Du hast gleich zu Beginn der Proben gesagt, dass dir die Idee, ein Tschechow Stück mit nur einem Schauspieler zu machen, plausibel vorkam. Wieso?
Ich hab ja schon einige Tschechow-Abende gespielt und irgendwann kennt mansich in so einer Inszenierung sehr gut aus und weiß, wie die Kolleg*innen das spielen. Und da verstehe ich die Idee, sich alleine hinzustellen und zu sagen, ich zeig euch jetzt mal, wie die das jeweils machen. Die spricht immer so, der sitzt so da usw. Ich glaube außerdem, dass Tschechow in seinen Stücken über die verschiedenen Figuren Ideen und Lebensphilosphien verhandelt, die er wahrscheinlich alle teilt. Zumindest geht es mir so. Und dass das dann in einem Menschen auf der Bühne zusammenkommt, fühlt sich richtig an.
Du meinst, dass man auch sagen könnte, es sind vielleicht auch einfach acht verschiedene Varianten eines Menschen?
Ja, vielleicht auch manchmal nur Überlegungen: Wie könnte man noch auf die Situation blicken?

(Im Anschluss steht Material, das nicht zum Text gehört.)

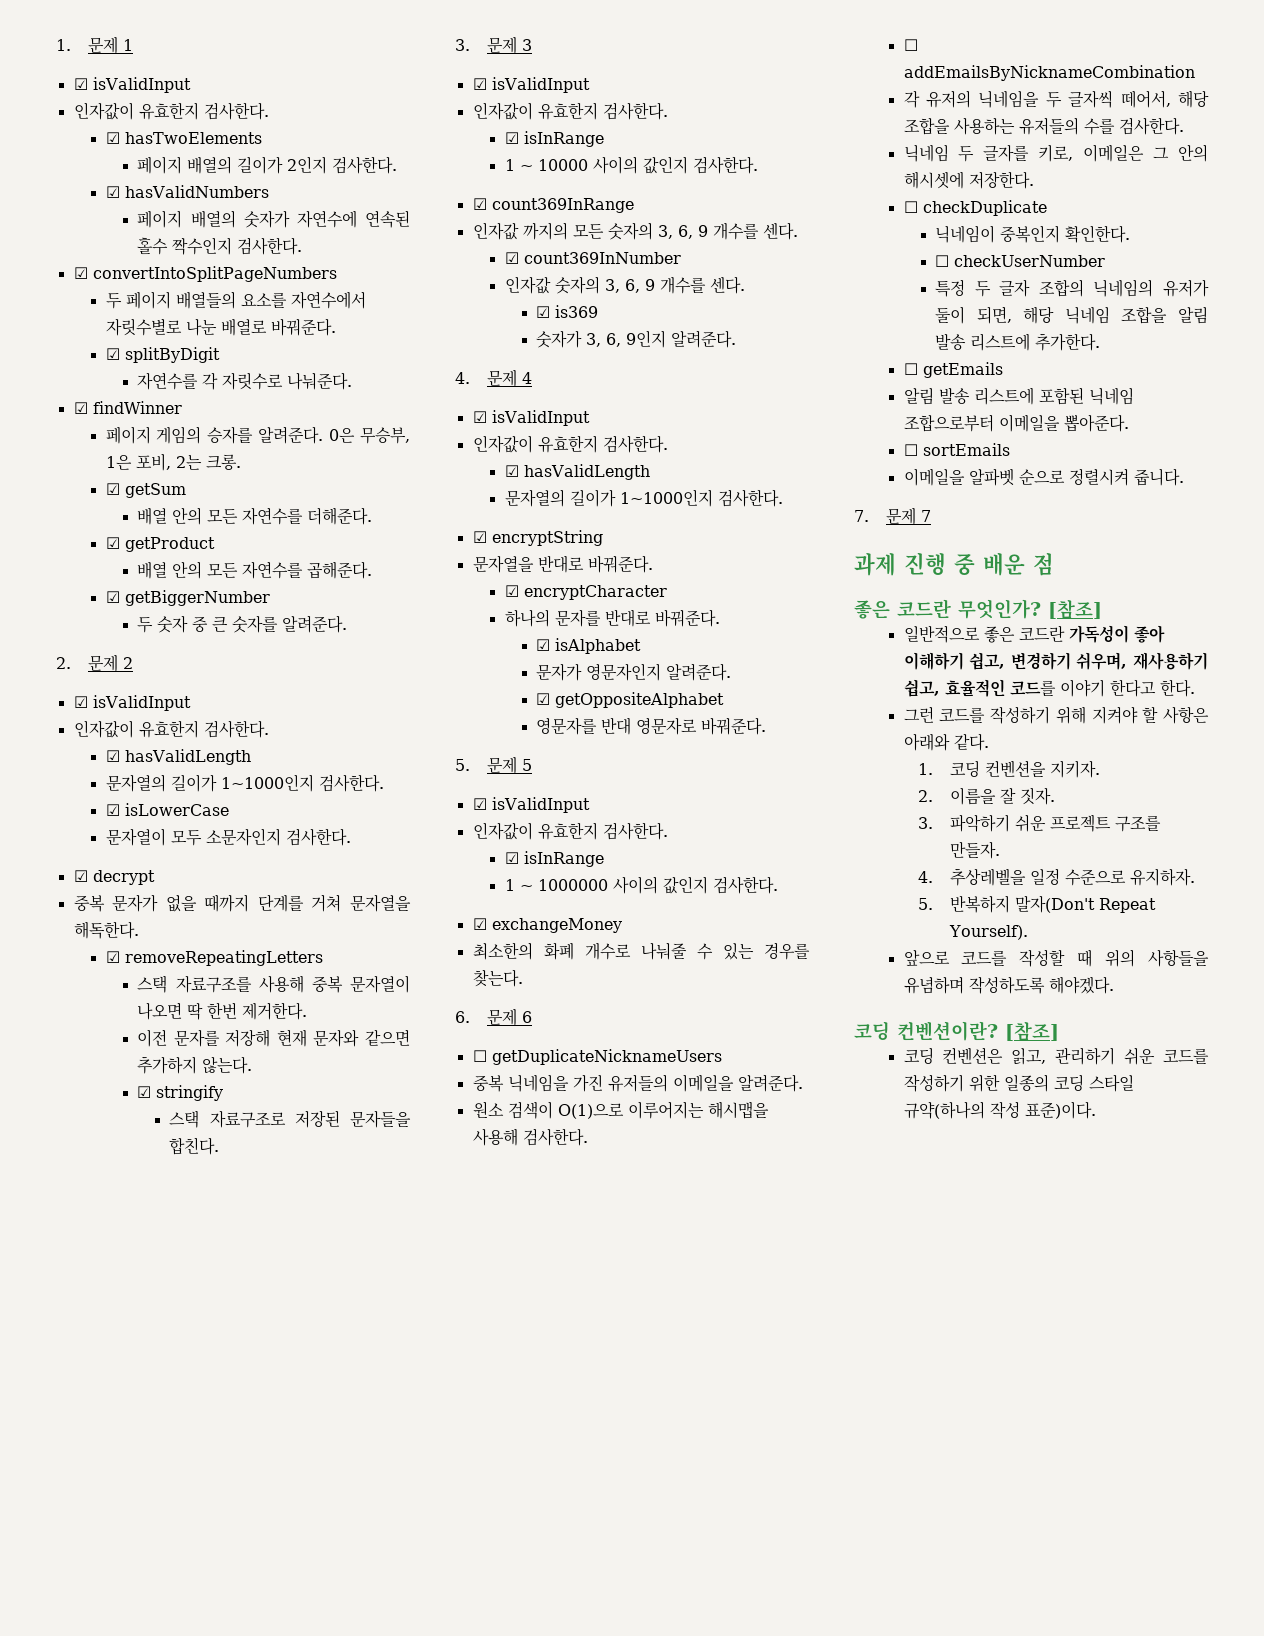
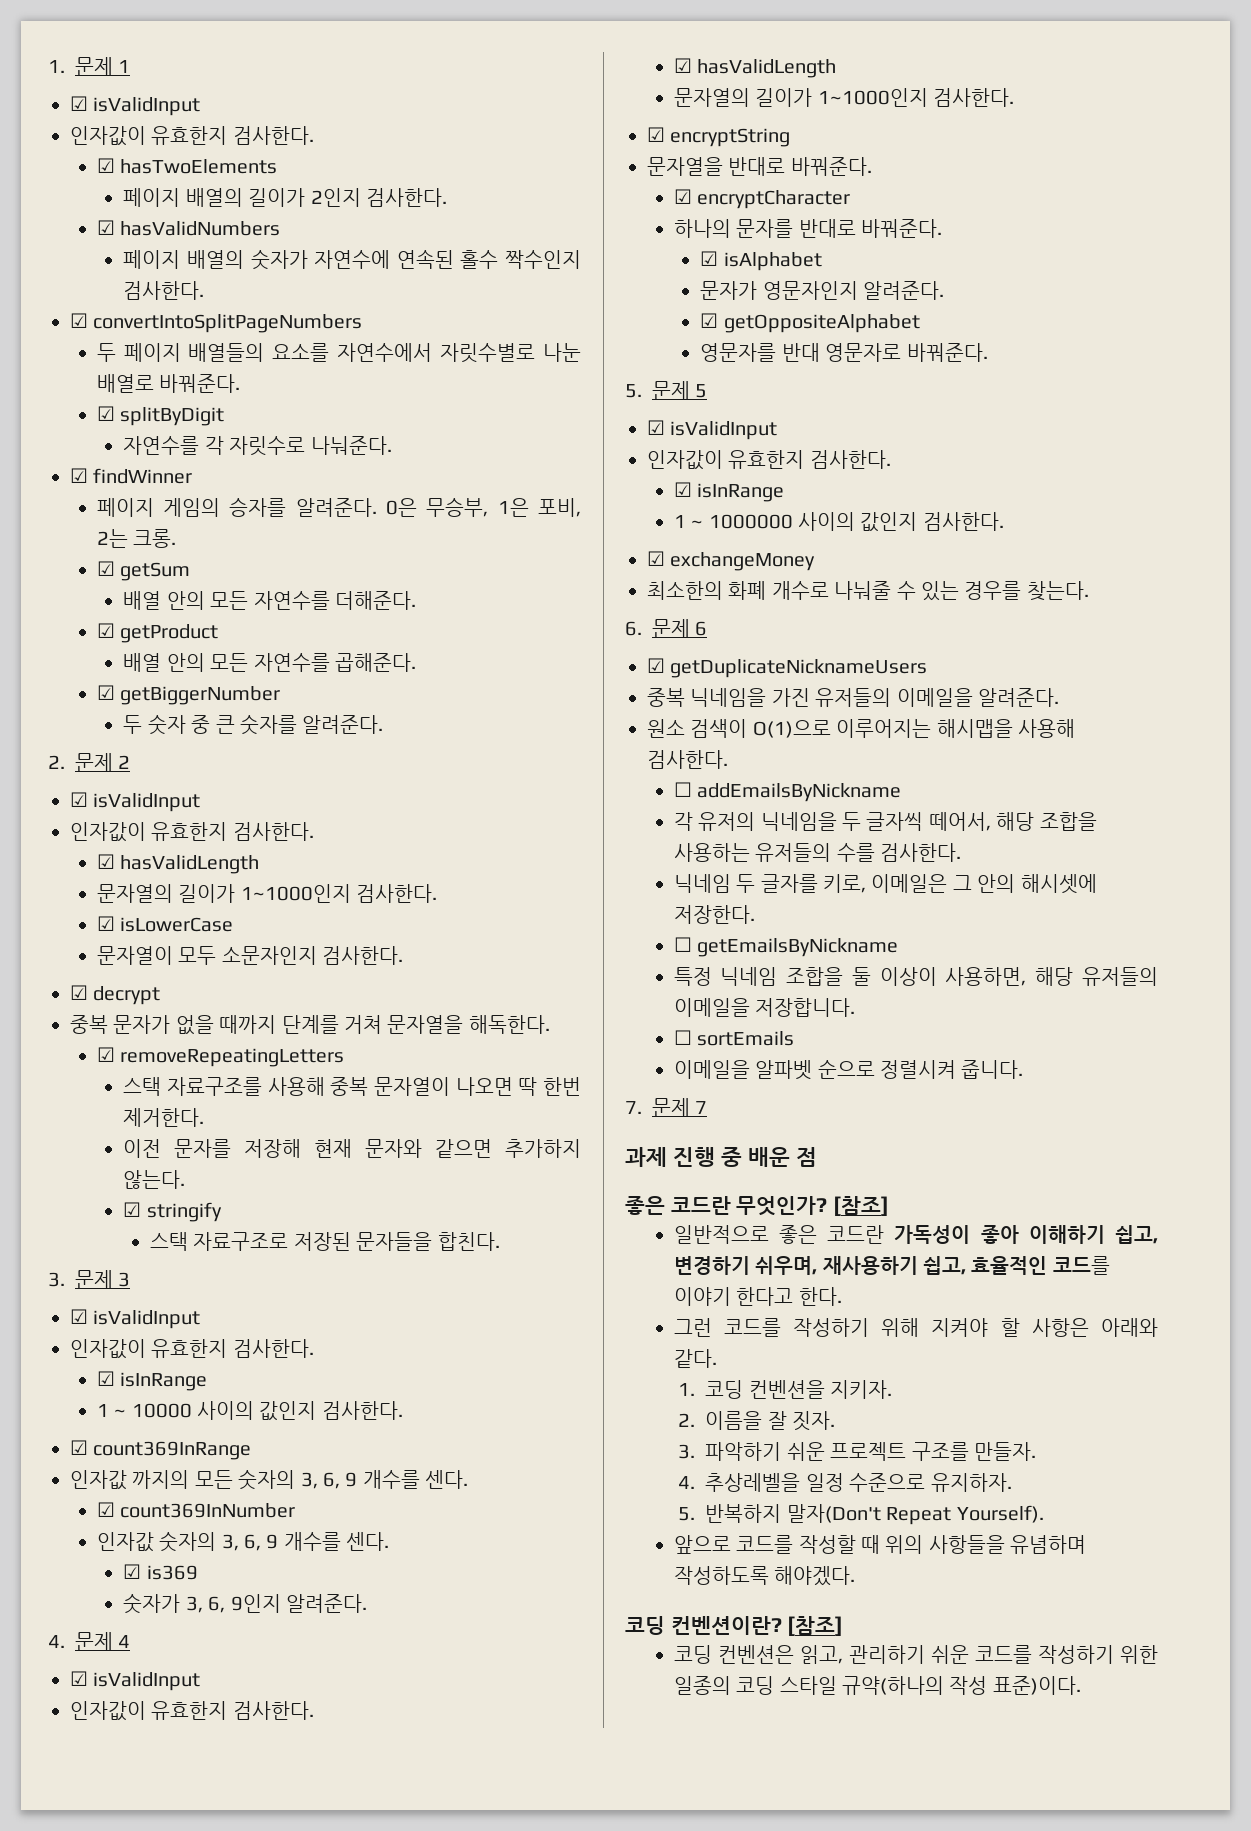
- ☐ getDuplicateNicknameUsers
+ ☑ getDuplicateNicknameUsers
- ☐ addEmailsByNicknameCombination
+ ☐ addEmailsByNickname
- ☐ checkDuplicate
- 닉네임이 중복인지 확인한다.
- ☐ checkUserNumber
- 특정 두 글자 조합의 닉네임의 유저가 둘이 되면, 해당 닉네임 조합을 알림 발송 리스트에 추가한다.
- ☐ getEmails
- 알림 발송 리스트에 포함된 닉네임 조합으로부터 이메일을 뽑아준다.
+ ☐ getEmailsByNickname
+ 특정 닉네임 조합을 둘 이상이 사용하면, 해당 유저들의 이메일을 저장합니다.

Trotzdem sind die Figuren ja alle da. Also selbst wenn du wechselst, bleiben die anderen Figuren. Und sie interagieren miteinander.
Auf jeden Fall. Es ist am Ende kein Abend über multiple Persönlichkeiten. Deswegen ist auch immer wichtig, wo die jeweils im Raum sind, damit man die Interaktion sieht.
Und wir sehen einen Schauspieler, der unsall diese Figuren zeigt. Ein bisschen so, wie du es vorhin bezüglich der Schauspielkolleg*innen meintest.
Genau. Ich muss auch alle Figuren glaubhaft machen. Aber es ist nicht geschlossen und fertig, sondern fragil. Ich jongliere ja auch nicht mit acht Kostümen, Perücken und Schnauzbärten. Und das nicht nur, weil das logistisch unmöglich wäre. Es bleibt offen. Man hat immer die Brüche und damit ist es auch für mich ganz anders als vieles, was ich sonst spiele, gerade wenn es um Tschechow geht. Und es ist auch ein Risiko.
Wie meinst du das?
Ich musste an das Intendanzmotto denken. Liebe will riskiert werden. Vielleicht ist dieser Abend eine Liebeserklärung ans Theater. Weil er eben so offen ist.
Du meinst, weil du dich nicht hinter einem opulenten Bühnenbild oder einer Figur verstecken kannst? Weil du immer sichtbar bist als Spieler?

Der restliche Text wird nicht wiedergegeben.